EXERCISE DETAILS: The data below should be transcribed in full, with no picture included.

________________________________________

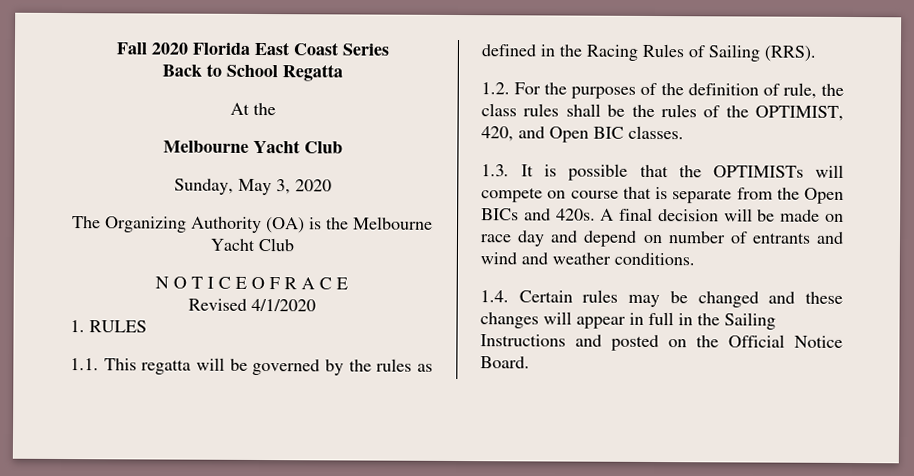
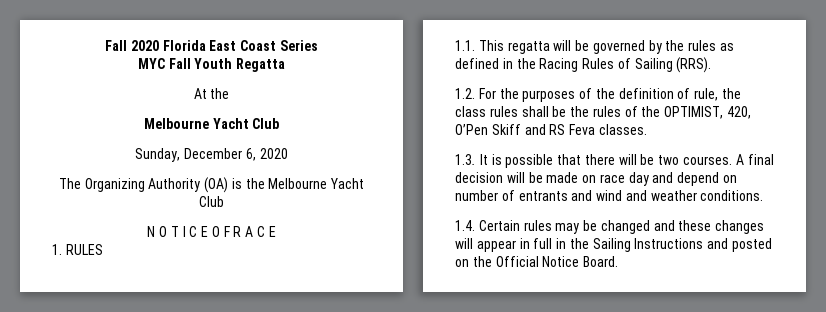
- Back to School Regatta
+ MYC Fall Youth Regatta
- Sunday, May 3, 2020
+ Sunday, December 6, 2020
- Revised 4/1/2020
- 1.2. For the purposes of the definition of rule, the class rules shall be the rules of the OPTIMIST, 420, and Open BIC classes.
+ 1.2. For the purposes of the definition of rule, the class rules shall be the rules of the OPTIMIST, 420, O’Pen Skiff and RS Feva classes.
- 1.3. It is possible that the OPTIMISTs will compete on course that is separate from the Open BICs and 420s.
+ 1.3. It is possible that there will be two courses.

________________________________________

RESULT FOR THIS EXERCISE:
- Back to School Regatta
+ MYC Fall Youth Regatta
- Sunday, May 3, 2020
+ Sunday, December 6, 2020
- Revised 4/1/2020
- 1.2. For the purposes of the definition of rule, the class rules shall be the rules of the OPTIMIST, 420, and Open BIC classes.
+ 1.2. For the purposes of the definition of rule, the class rules shall be the rules of the OPTIMIST, 420, O’Pen Skiff and RS Feva classes.
- 1.3. It is possible that the OPTIMISTs will compete on course that is separate from the Open BICs and 420s.
+ 1.3. It is possible that there will be two courses.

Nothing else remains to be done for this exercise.